This paper is related to the above work in that it concerns issues of time and pace of interaction. However, the focus here will be on the relationship between the pace of interaction (whether determined by communication channels or the task itself) and the pace of the users themselves. There are certain timescales which have qualitative differences for users. Two timescales will be important:
There is a large body of research on the effects of response time on user performance and behaviour (e.g., Shneiderman, 1984, Dix, 1987, Teal and Rudnicky, 1992). In most studies, the user is involved in a single task and is continually waiting for the system response. However, this paper will be primarily concerned with very long responses (from minutes to days) and the user will be expected to engage in other tasks between initiating an action and receiving a response.
Norman's execution/evaluation cycle has been an influential model of the way humans interact with their environment (Norman, 1988). Norman considers seven stages of interaction, but for the purposes of this paper, a simplified version, suffices (fig. 1.):
Figure 1. Norman execution/evaluation loop
Notice that in this description, the user is very proactive acting with intention to bring about some desired state of the system.

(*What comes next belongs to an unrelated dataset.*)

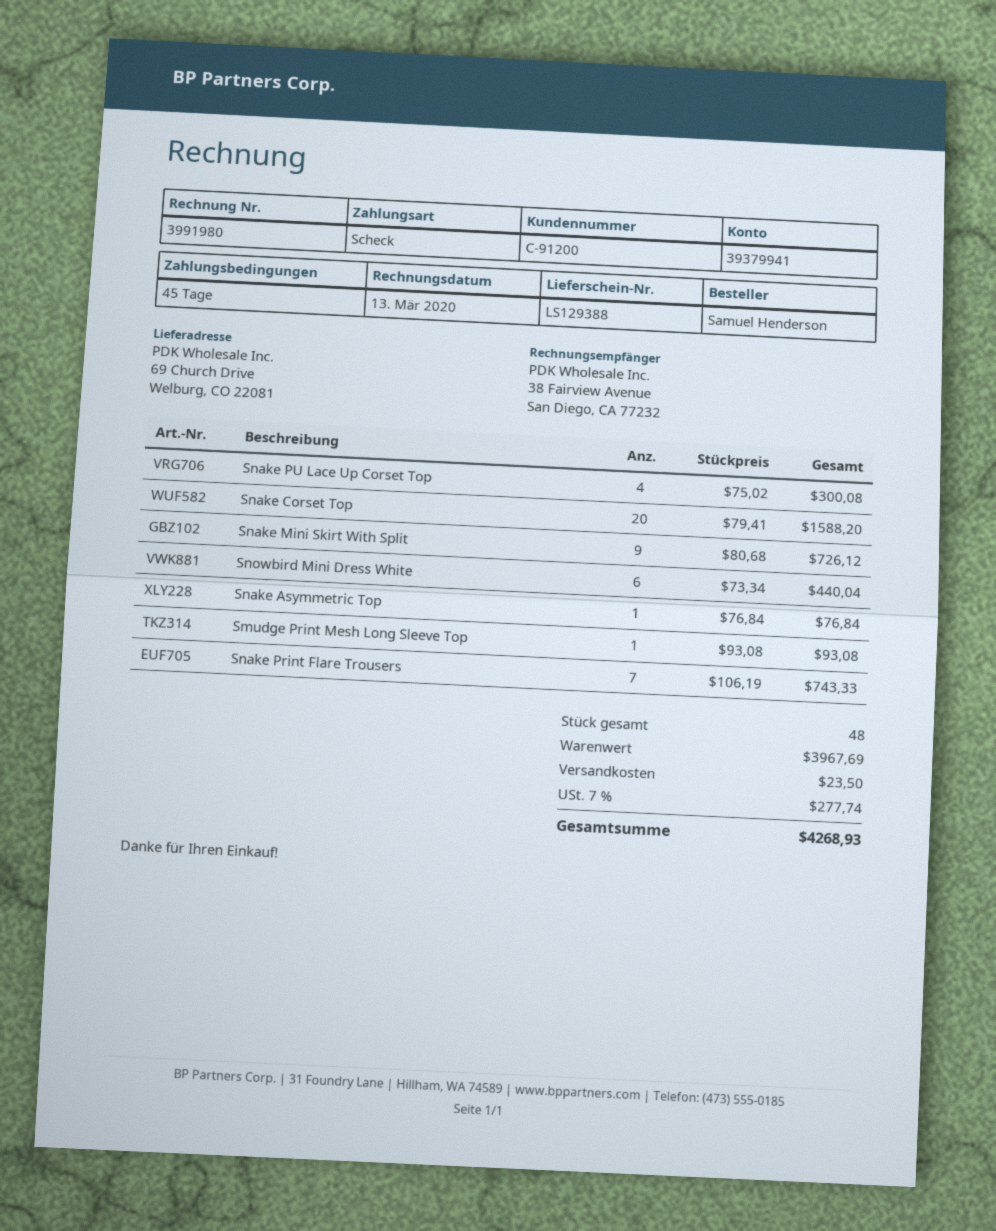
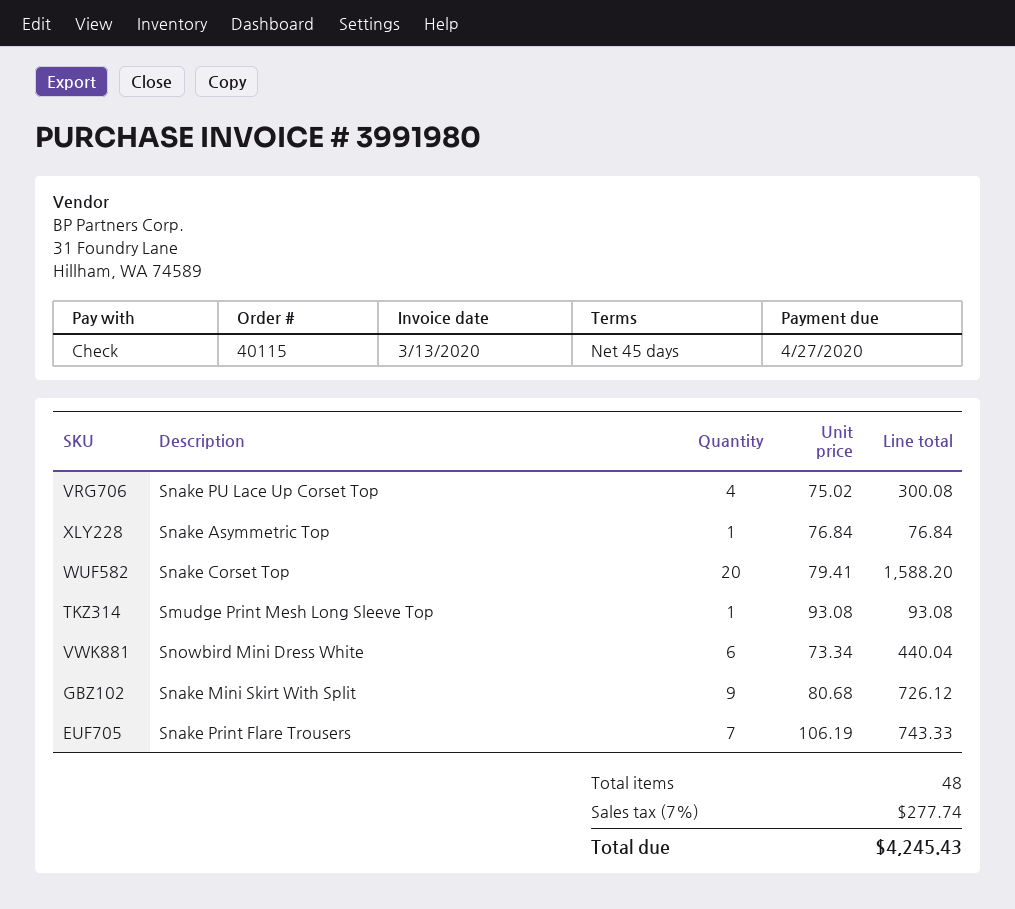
shipping: 23.50 -> none
total: 4268.93 -> 4245.43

When the Norman model is applied to computer systems it is normally assumed that having completed the execution side the user then waits for the system feedback and then completes the evaluation stages. In such contexts, the system is assumed to be closed - the system is controlled by the user alone, with no interaction with other users or the external environment. Where the response time is suitably fast, the whole cycle can take place within the user's short term memory span.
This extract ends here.